Pre-Pruning (Constraint-Based)¶
Set hyperparameters that stop the tree from growing too deep during training:
| Parameter | Effect |
|---|---|
max_depth |
Limits the maximum number of levels in the tree |
min_samples_split |
Requires a minimum number of samples to split a node |
min_samples_leaf |
Requires a minimum number of samples in each leaf node |
max_features |
Limits the number of features considered at each split |
from sklearn.tree import DecisionTreeClassifier
from sklearn.datasets import make_classification
from sklearn.model_selection import train_test_split
X, y = make_classification(n_samples=1000, n_features=20, random_state=42)
X_tr, X_te, y_tr, y_te = train_test_split(X, y, random_state=42)
# Pre-pruned tree
model = DecisionTreeClassifier(max_depth=5, min_samples_split=10, random_state=42)
model.fit(X_tr, y_tr)
print(f"Train: {model.score(X_tr, y_tr):.2f} Test: {model.score(X_te, y_te):.2f}")
Post-Pruning (Cost-Complexity / ccp_alpha)¶
Post-pruning trains a full tree first, then removes branches that contribute less than a threshold (ccp_alpha) to overall accuracy. Higher ccp_alpha → more aggressive pruning.

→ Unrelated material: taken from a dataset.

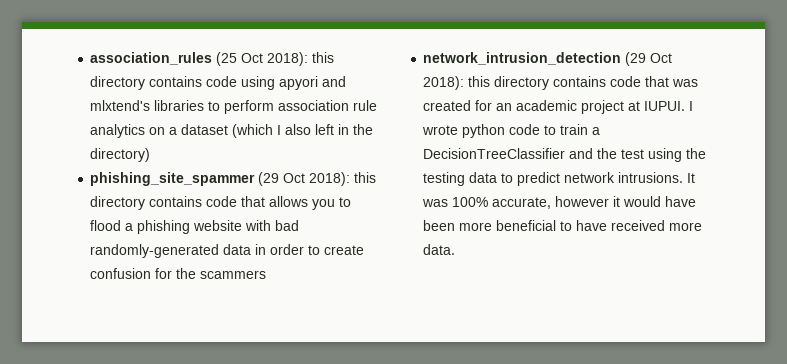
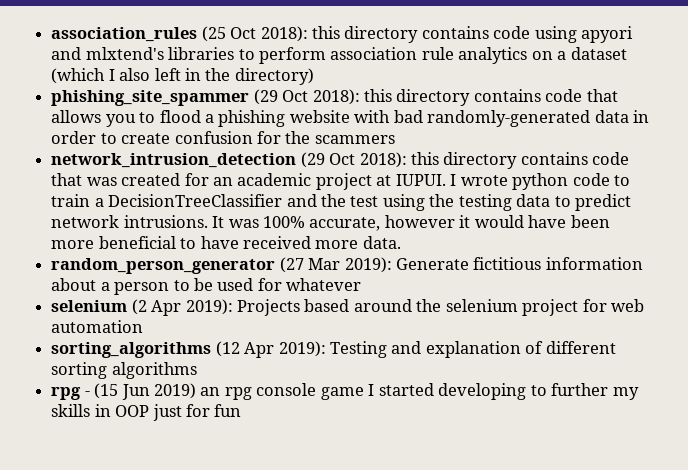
(456, 249) none -> [51,257,643,274] [51,278,362,295] [51,299,645,316] [51,320,144,333] [51,341,616,358] [51,362,197,379] [51,383,639,400] [51,404,242,421] // random_person_generator (27 Mar 2019): Generate fictitious information about a person to be used for whatever // selenium (2 Apr 2019): Projects based around the selenium project for web automation // sorting_algorithms (12 Apr 2019): Testing and explanation of different sorting algorithms // rpg - (15 Jun 2019) an rpg console game I started developing to further my skills in OOP just for fun

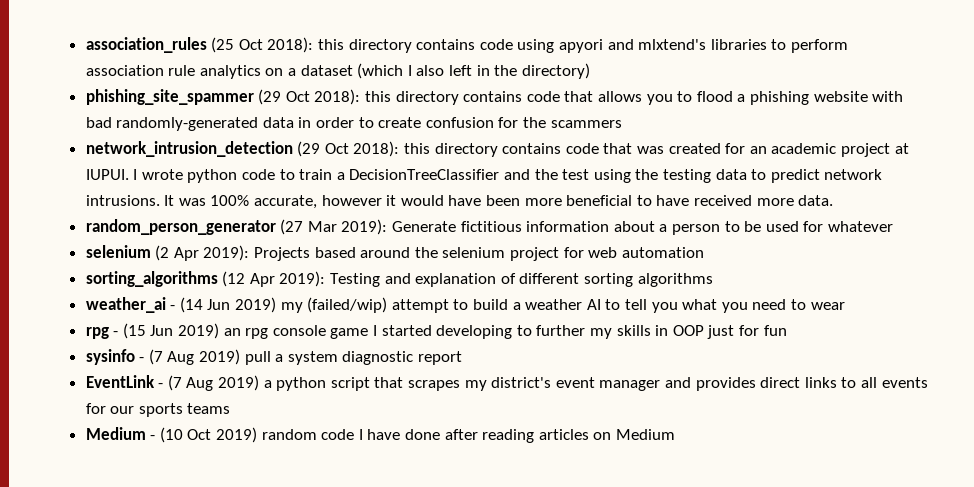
(197, 370) none -> [85,297,845,313] // weather_ai - (14 Jun 2019) my (failed/wip) attempt to build a weather AI to tell you what you need to wear
(242, 410) none -> [85,349,463,365] [85,375,928,391] [85,403,231,417] [85,427,675,443] // sysinfo - (7 Aug 2019) pull a system diagnostic report // EventLink - (7 Aug 2019) a python script that scrapes my district's event manager and provides direct links to all events for our sports teams // Medium - (10 Oct 2019) random code I have done after reading articles on Medium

import matplotlib.pyplot as plt
# Find the optimal ccp_alpha via cross-validation
path = DecisionTreeClassifier(random_state=42).cost_complexity_pruning_path(X_tr, y_tr)
alphas = path.ccp_alphas
from sklearn.model_selection import cross_val_score
import numpy as np
scores = [cross_val_score(DecisionTreeClassifier(ccp_alpha=a, random_state=42),
X_tr, y_tr, cv=5).mean() for a in alphas]
best_alpha = alphas[np.argmax(scores)]
print(f"Best ccp_alpha: {best_alpha:.4f}")
# Train final pruned tree
pruned = DecisionTreeClassifier(ccp_alpha=best_alpha, random_state=42)
pruned.fit(X_tr, y_tr)
print(f"Pruned Test Accuracy: {pruned.score(X_te, y_te):.2f}")
Workplace Tip
Pre-pruning is simpler and faster; post-pruning (ccp_alpha) is more principled. In practice, use GridSearchCV to tune either set of parameters systematically.
KSB Mapping¶
| KSB | Description | How This Addresses It |
|---|---|---|
| K4.2 | Advanced ML techniques | Tree-based models, ensemble methods, KNN, SVM |
| K4.4 | Trade-offs in selecting algorithms | Comparing parametric vs non-parametric approaches |
| S4 | ML and optimisation | Hyperparameter tuning, ensemble construction, model selection |
| B1 | Curiosity and creativity | Exploring when non-parametric methods outperform parametric ones |
| B5 | Integrity in presenting conclusions | Avoiding overfitting; honest reporting of generalisation performance |